The “Other” path intentionally has no fixed keyword list — intent is judged from the user’s phrasing, not string-matched. This is how conversational corrections (“check this one more time with the minimonitor open”) stay inside the loop without interrupting the verification flow.

Autonomous verification

A manual-verification checklist is meant to be worked through by a human — but many items follow a mechanical recipe: run a CLI command and check the exit code, grep a file, drive a TUI in tmux and read back a pane. Those, an AI agent can run itself. Autonomous verification lets the agent work the checklist fully or partially on your behalf: it attempts each item it can, marks it pass / fail / defer, and leaves the genuinely human checks — visual rendering, UX judgement, multi-screen flows — for the interactive loop.

The up-front offer (Step 1.5)

Right after the checklist is confirmed and before the interactive Pass/Fail/Skip/Defer loop, the picker offers to have the agent run the whole checklist:

Yes, autonomous (recommended) — the agent picks a verification approach per item on the fly, runs it, and records what it actually did afterward. Fastest; no up-front plan-design step.
Yes, design plan first and approve — the agent designs a per-item execution plan, enters plan mode, and waits for your approval via ExitPlanMode before running anything. Use this when you want to veto risky automation (fabricated test data, irreversible commands) before it happens.
No, go straight to interactive — skip the agent run entirely.
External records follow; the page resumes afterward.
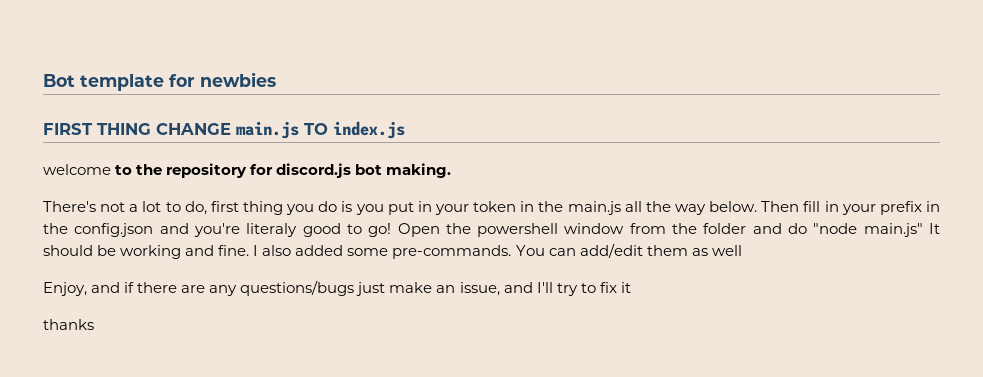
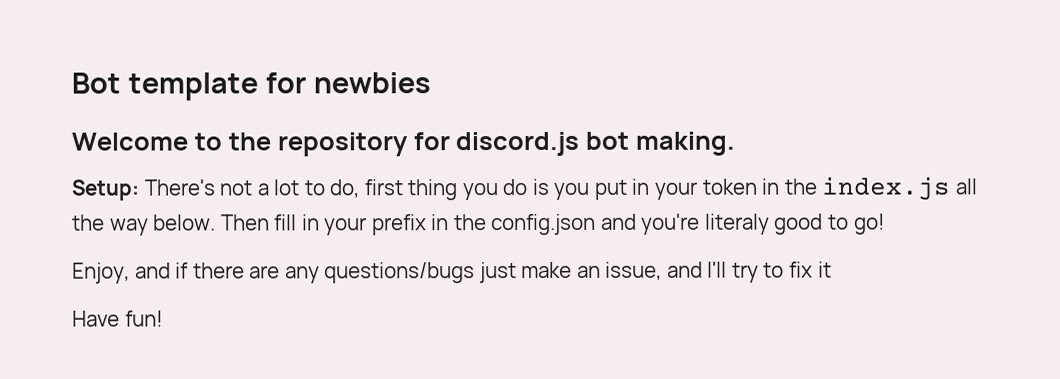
- FIRST THING CHANGE main.js TO index.js
- welcome to the repository for discord.js bot making.
+ Welcome to the repository for discord.js bot making.
- There's not a lot to do, first thing you do is you put in your token in the main.js all the way below.
+ Setup: There's not a lot to do, first thing you do is you put in your token in the index.js all the way below.
- Open the powershell window from the folder and do "node main.js" It should be working and fine. I also added some pre-commands. You can add/edit them as well
- thanks
+ Have fun!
Either “Yes” branch runs what it can and then falls through to the interactive loop for every item still pending or defer. A failing item spawns the same follow-up bug task as a manual Fail; an item the agent cannot decide is left defer with a reason, so you pick it up by hand.

Per-item autonomy

The whole-list offer is not the only entry point. Inside the interactive loop, the auto verb in the Other field verifies a single item on demand — 3 auto, or bare auto for the current item. This is the “partially” path: let the agent take the mechanical items one at a time while you drive the rest. Per-item auto is always autonomous (no plan-design or approval gate for one item) and stays available regardless of the manual_verification_mode profile setting below.
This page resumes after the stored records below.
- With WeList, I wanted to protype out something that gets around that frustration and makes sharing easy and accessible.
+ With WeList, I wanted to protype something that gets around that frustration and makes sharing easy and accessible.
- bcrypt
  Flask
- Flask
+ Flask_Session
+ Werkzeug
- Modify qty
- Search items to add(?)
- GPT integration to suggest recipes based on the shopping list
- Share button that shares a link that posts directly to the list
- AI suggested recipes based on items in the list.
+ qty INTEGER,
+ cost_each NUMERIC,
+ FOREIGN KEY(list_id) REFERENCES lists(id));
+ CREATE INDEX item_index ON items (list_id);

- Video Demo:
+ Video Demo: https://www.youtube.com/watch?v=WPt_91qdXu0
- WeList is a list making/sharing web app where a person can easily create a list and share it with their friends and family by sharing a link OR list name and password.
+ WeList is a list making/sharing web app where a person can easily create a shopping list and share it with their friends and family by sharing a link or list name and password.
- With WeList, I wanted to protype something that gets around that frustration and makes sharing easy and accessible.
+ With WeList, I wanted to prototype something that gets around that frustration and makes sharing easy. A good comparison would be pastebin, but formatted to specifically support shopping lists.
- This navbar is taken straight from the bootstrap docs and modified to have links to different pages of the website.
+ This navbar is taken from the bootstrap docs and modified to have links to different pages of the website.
The run record (plan file)

Every agent run — whole-list or per-item — is persisted to a plan file at aiplans/p<id>_manual_verification_auto.md (aiplans/p<parent>/p<id>_manual_verification_auto.md for child tasks). For each item it records the item text, the approach the agent chose, the command it ran, trimmed output, and the verdict. The autonomous strategy writes this log at the end as a retroactive record; the “design plan first” strategy writes the plan up front and appends an execution log as it goes. The file is committed automatically.

Profile control: `manual_verification_mode`

The up-front offer can be pre-answered with the manual_verification_mode profile key, so an established workflow skips the prompt:

Value	Effect
`ask` (default)	Show the up-front offer (autonomous / design-plan-first / skip).
`manual`	Skip the offer; go straight to the interactive loop.
`autonomous`	Skip the offer; run the checklist with the autonomous strategy.
`autonomous_with_plan`	Skip the offer; design the per-item plan, enter plan mode for approval, then run.
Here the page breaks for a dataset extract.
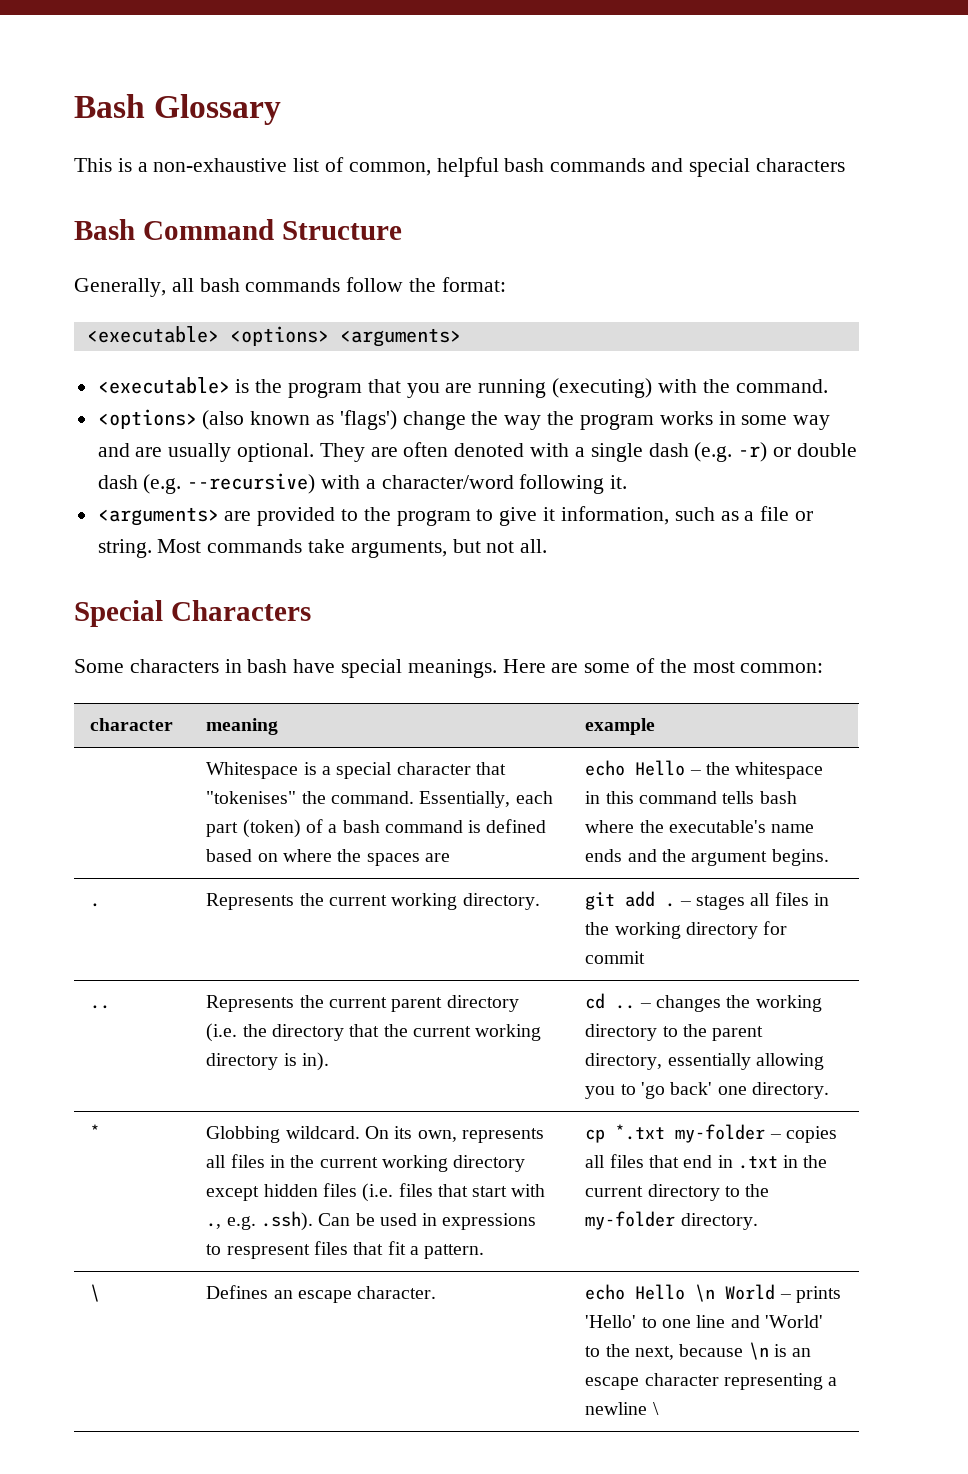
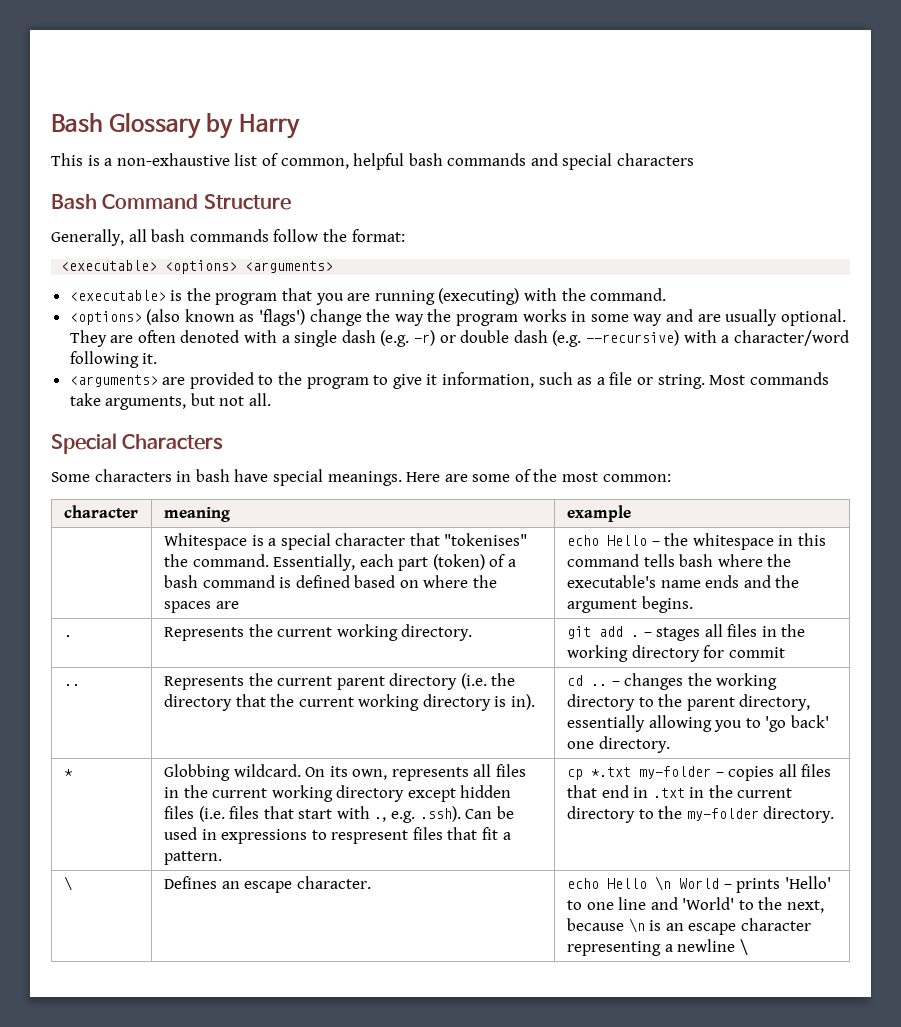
- Bash Glossary
+ Bash Glossary by Harry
The key controls only the up-front offer — the per-item auto verb stays available no matter what. See Execution Profiles for the full profile schema.

Fail → Follow-up Bug Task

On Fail, .aitask-scripts/aitask_verification_followup.sh creates a pre-populated bug task and links it back to the origin. The helper does five things:

Resolves the origin task.
- User-supplied --origin wins.
- Otherwise, the single entry in the current task’s verifies: frontmatter list is used.
- Empty verifies: falls back to the current task itself as origin.
- Multiple entries in verifies: (aggregate-sibling case) emit ORIGIN_AMBIGUOUS:<csv> (exit 2). The picker prompts the user with one AskUserQuestion option per candidate and re-invokes with --origin <chosen>.
Collects commits for the origin: git log --oneline --all --grep="(t<origin>)".
Collects touched files from those commits: git show --name-only, deduped.
Creates a bug task via aitask_create.sh --batch with depends: [<origin>], labels: verification,bug, and a description containing the verbatim failing item text, commit list, touched-file list, and a Source block (MV task path, origin task ID, origin archived plan path).
Best-effort back-reference. Appends a bullet under the origin’s archived plan ## Final Implementation Notes section:
```
- **Manual-verification failure:** item "<text>" failed; follow-up task t<new_id>.
```
Skipped silently if the archived plan cannot be found or ./ait git is unavailable.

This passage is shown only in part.